***** Data section
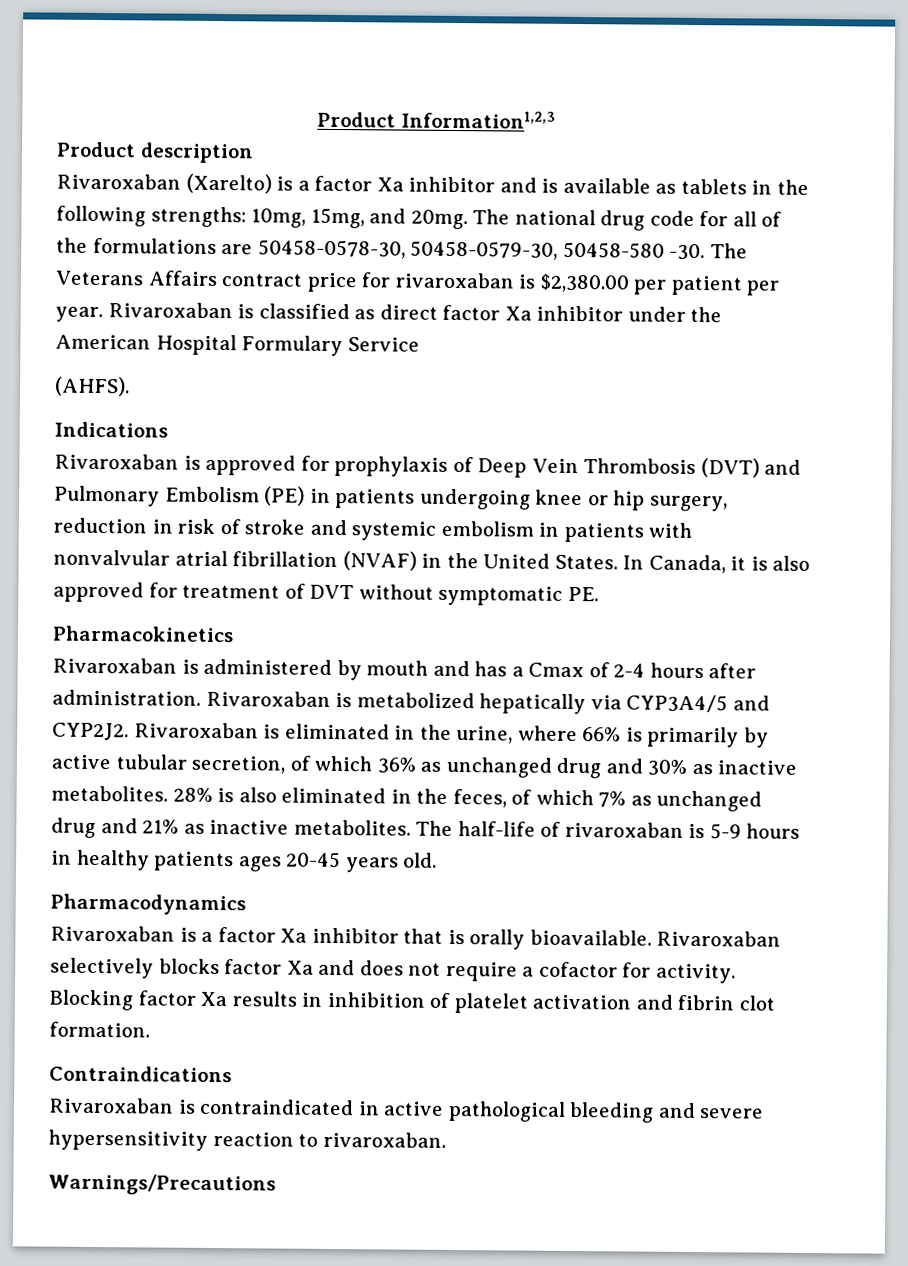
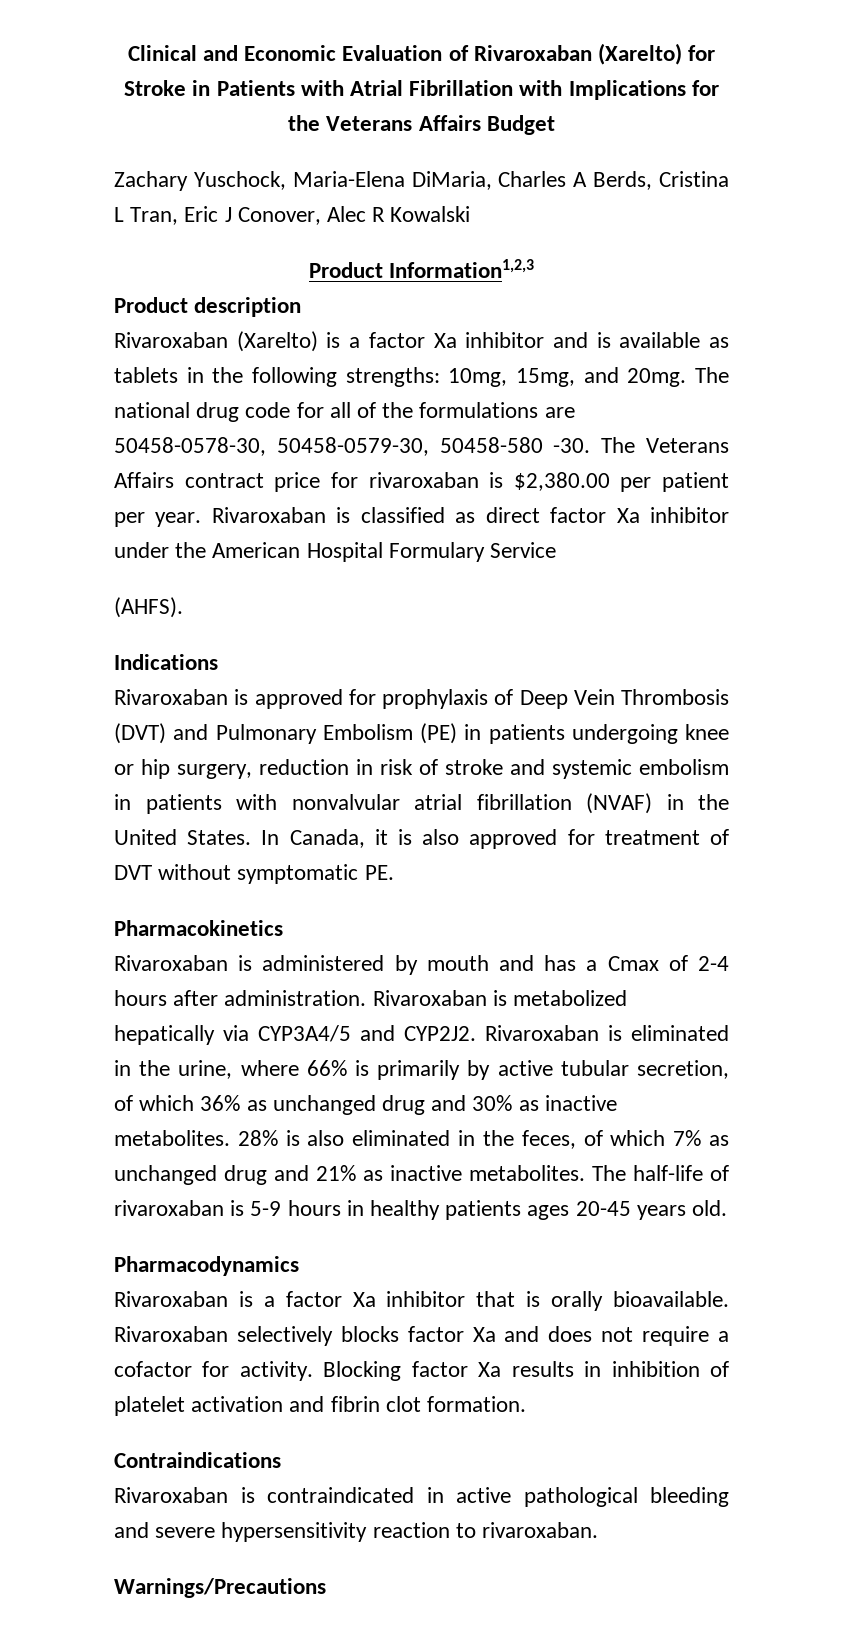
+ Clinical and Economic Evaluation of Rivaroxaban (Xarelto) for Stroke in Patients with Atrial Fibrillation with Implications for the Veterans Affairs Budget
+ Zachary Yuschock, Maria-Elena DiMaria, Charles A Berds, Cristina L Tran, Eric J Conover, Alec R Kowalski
**********
***** Data section
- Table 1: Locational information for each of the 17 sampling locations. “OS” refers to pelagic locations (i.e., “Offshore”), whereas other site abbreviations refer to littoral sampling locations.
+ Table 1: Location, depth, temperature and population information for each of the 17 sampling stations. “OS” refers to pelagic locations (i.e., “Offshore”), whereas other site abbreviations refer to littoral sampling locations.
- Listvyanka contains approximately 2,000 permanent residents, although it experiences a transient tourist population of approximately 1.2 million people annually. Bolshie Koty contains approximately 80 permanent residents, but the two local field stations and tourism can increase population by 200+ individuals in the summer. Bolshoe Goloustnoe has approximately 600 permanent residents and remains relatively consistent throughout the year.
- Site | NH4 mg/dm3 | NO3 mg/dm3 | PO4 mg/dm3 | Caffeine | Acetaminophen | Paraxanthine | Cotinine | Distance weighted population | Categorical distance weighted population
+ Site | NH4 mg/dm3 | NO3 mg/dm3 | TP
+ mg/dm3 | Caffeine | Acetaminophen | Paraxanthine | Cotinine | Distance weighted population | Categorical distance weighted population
**********
### Your goal
The lines holding the word "Categorical" are the answer. Find them in the entries and copy them.

### Answer box
- Site | NH4 mg/dm3 | NO3 mg/dm3 | PO4 mg/dm3 | Caffeine | Acetaminophen | Paraxanthine | Cotinine | Distance weighted population | Categorical distance weighted population
+ mg/dm3 | Caffeine | Acetaminophen | Paraxanthine | Cotinine | Distance weighted population | Categorical distance weighted population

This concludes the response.